Has the COVID-19 economic slowdown affected the climate?
Dear EarthTalk: Given the economic slowdown around the world due to the coronavirus in 2020, was there a positive impact on climate change?
— M. Stiles, Meriden, Conn.
The coronavirus pandemic has certainly led to a decrease in industrial activity and resulting greenhouse gas emissions during its reign over the planet in 2020. A recent study by German researchers calculated that global carbon dioxide emissions fell by about 8% over the past year. While this is no doubt a good result from an otherwise bad situation, the researchers warn it represents nothing but a small drop in the bucket compared to what we still need to accomplish — even bigger annual emissions drops every year for decades to come — to avert cataclysmic climate change.
Despite the drop in emissions over this past year, 2020 will likely go down in history as the year things started to really accelerate with regard to climate change’s effects. Recent increases in both the frequency and intensity of extreme weather events are consequences of global climate change.

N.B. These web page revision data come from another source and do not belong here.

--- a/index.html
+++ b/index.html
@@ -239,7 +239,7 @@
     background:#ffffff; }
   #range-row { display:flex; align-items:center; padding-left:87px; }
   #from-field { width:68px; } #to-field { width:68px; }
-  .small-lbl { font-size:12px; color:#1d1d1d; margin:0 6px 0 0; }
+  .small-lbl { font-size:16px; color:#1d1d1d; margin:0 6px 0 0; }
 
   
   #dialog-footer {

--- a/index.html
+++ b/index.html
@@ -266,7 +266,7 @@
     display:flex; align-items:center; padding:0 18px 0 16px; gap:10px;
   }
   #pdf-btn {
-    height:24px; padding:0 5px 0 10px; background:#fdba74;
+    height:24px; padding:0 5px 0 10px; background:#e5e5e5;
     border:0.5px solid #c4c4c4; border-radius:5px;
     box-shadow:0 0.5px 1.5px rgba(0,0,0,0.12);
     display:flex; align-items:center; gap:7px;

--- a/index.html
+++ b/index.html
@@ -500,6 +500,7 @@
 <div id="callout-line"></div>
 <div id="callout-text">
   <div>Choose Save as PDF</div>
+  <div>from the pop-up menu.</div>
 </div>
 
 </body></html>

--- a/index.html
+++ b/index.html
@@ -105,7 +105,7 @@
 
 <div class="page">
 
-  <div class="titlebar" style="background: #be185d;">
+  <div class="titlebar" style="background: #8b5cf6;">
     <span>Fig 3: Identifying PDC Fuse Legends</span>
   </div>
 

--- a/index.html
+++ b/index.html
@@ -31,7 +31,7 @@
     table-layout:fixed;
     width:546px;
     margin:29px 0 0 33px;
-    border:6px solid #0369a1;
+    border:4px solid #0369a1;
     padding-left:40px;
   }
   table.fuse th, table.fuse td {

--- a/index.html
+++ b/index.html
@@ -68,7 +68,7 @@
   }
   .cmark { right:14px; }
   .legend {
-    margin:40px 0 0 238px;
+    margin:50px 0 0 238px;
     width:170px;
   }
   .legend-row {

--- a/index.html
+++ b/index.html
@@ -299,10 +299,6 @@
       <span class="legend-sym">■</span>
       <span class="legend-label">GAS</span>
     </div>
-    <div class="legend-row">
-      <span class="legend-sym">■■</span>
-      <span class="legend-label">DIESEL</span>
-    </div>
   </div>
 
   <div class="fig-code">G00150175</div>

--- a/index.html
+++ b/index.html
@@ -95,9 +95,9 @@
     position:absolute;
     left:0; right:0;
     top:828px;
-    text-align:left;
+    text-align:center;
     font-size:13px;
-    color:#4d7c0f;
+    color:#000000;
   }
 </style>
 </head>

In 2020, extreme weather events plagued people around the world amid the pandemic. In the U.S. alone, Americans witnessed orange skies clouded with smoke and a number of powerful hurricanes coming from the Atlantic. Globally, there have been record high average temperatures, double the activity of a normal hurricane season, the hottest temperature ever reliably recorded in human history (54ºC), the most costly damages from flooding to date in China, record low Arctic sea ice and the strongest tropical cyclone to hit land that has ever been recorded (Super Typhoon Goni). These abnormally extreme weather events are all indicators of the accelerating effects of climate change on our planet.
Even though climate change continues to worsen, in small ways all over the world nature has taken this economic slowdown as a chance to breathe. For example, the murky waters of Venice’s canals became clearer than they had been in decades — and sea life even returned to the city’s urban waterways.
While global warming has not stopped because of the global pandemic, we have learned that Mother Nature responds positively to our improved behavior (even when not intended), which gives environmental advocates hope to keep on working. It’s now up to every one of us to make significant changes in our own orbits if we hope to mitigate and reverse the effects of climate change.